**** RECORDS FOR THIS TASK

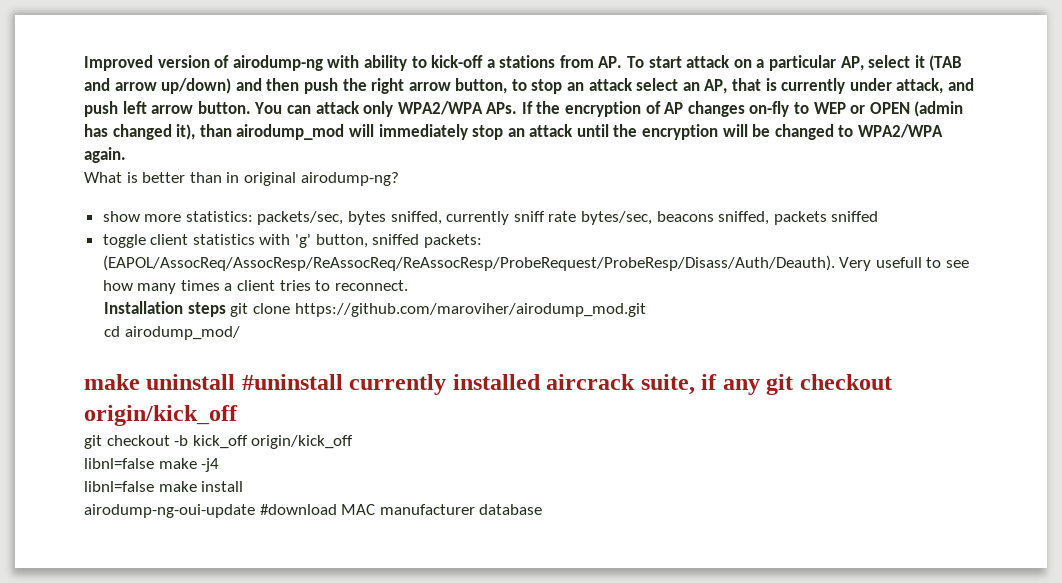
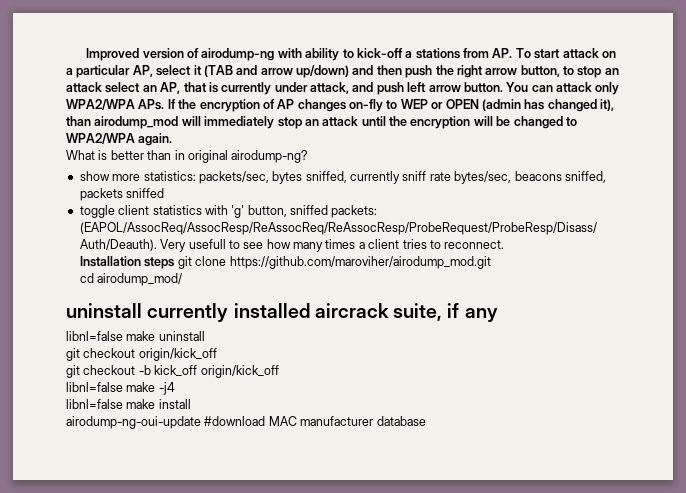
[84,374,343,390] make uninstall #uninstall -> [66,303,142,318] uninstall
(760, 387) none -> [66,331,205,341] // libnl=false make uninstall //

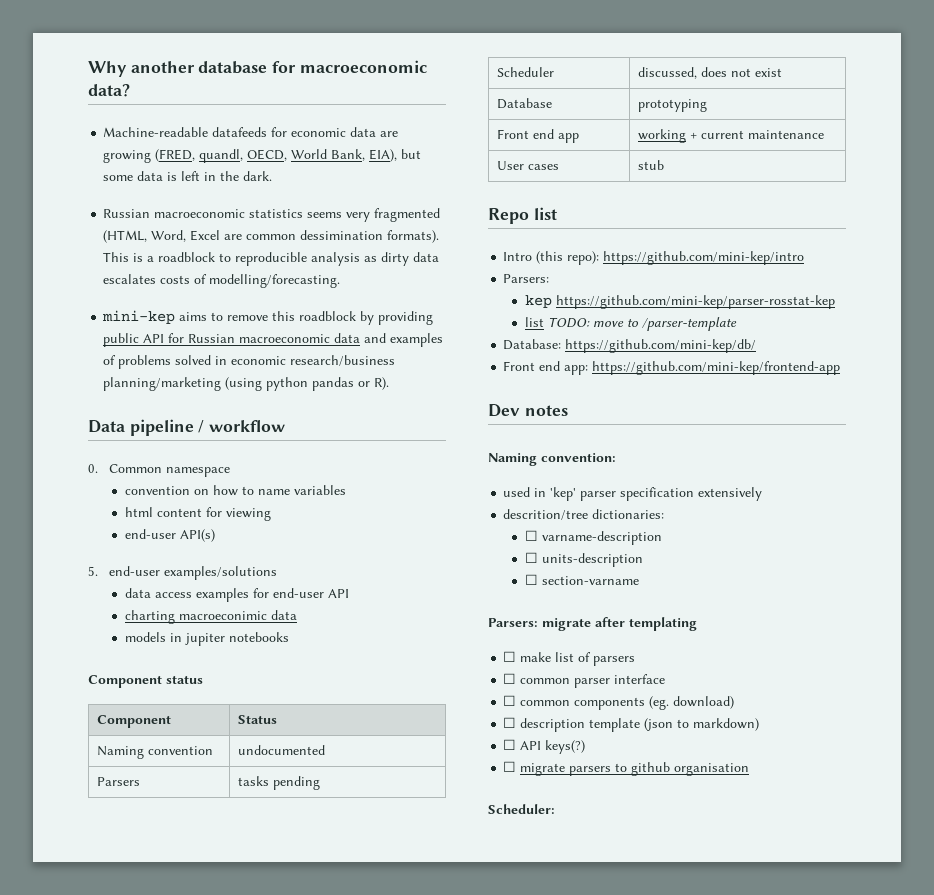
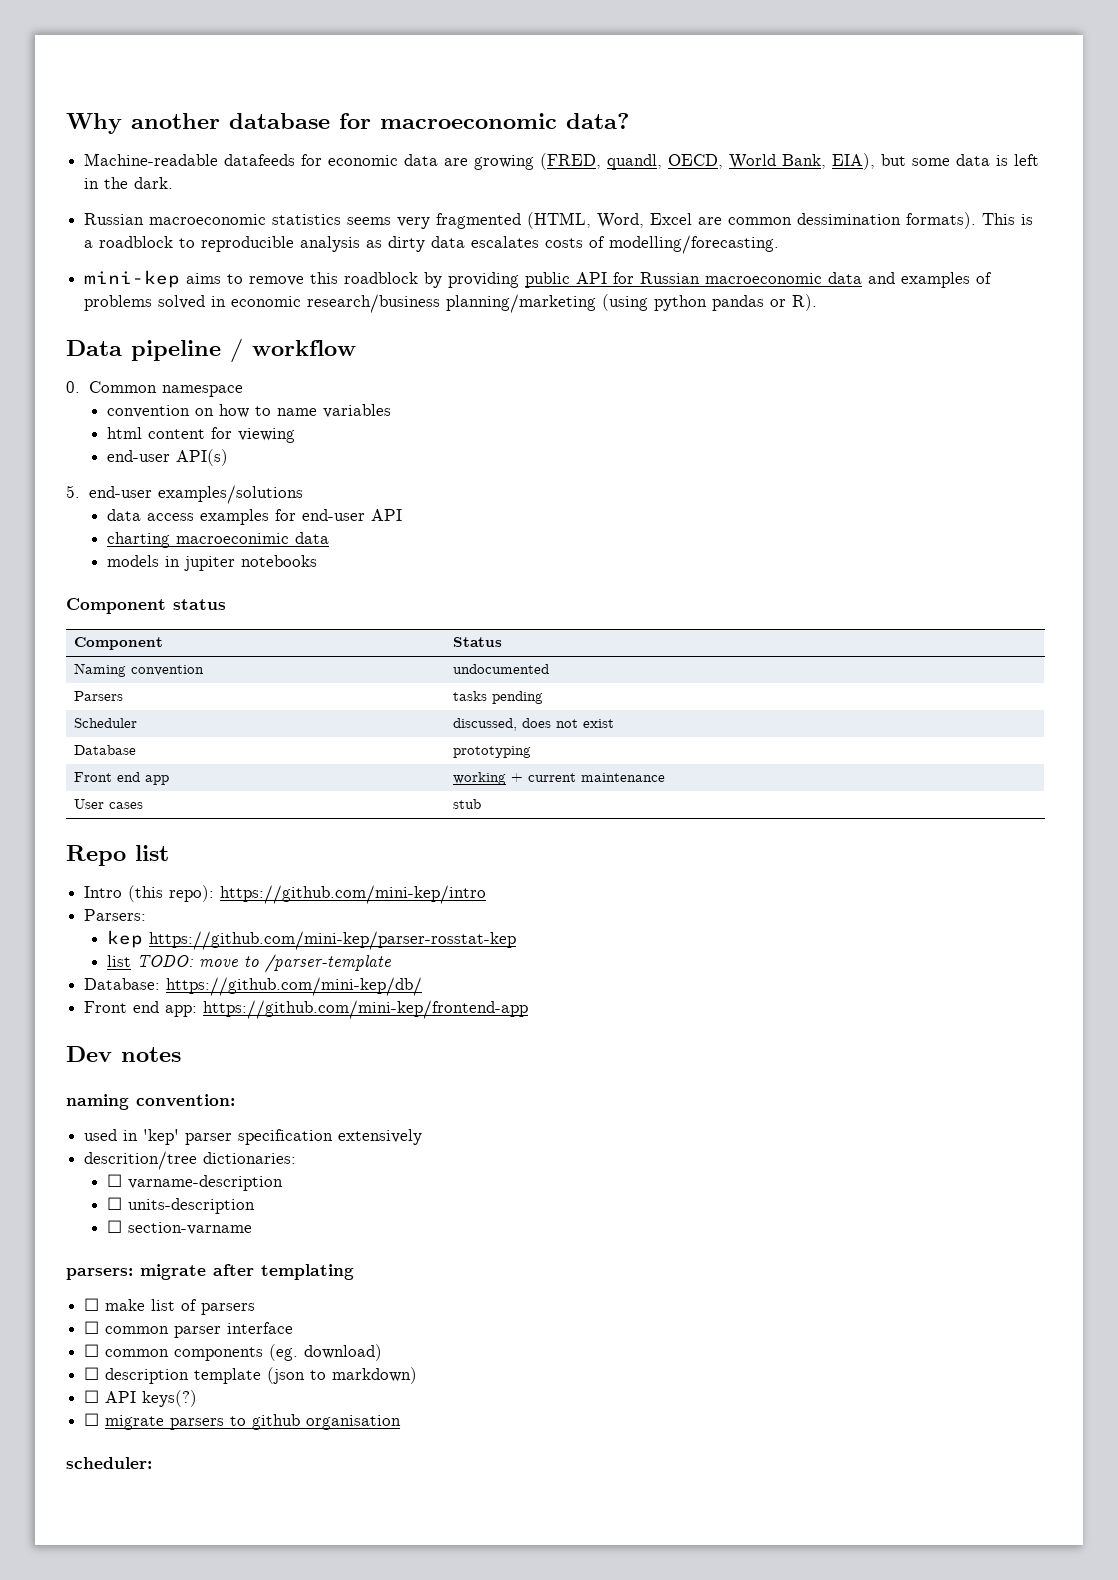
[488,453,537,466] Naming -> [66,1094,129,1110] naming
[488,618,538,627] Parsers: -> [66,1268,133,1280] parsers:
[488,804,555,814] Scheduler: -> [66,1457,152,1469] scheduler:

********

PROBLEM: Exact reproduction of the entries above is required, with pictures excluded.

TASK RESPONSE:
[84,374,343,390] make uninstall #uninstall -> [66,303,142,318] uninstall
(760, 387) none -> [66,331,205,341] // libnl=false make uninstall //

[488,453,537,466] Naming -> [66,1094,129,1110] naming
[488,618,538,627] Parsers: -> [66,1268,133,1280] parsers:
[488,804,555,814] Scheduler: -> [66,1457,152,1469] scheduler:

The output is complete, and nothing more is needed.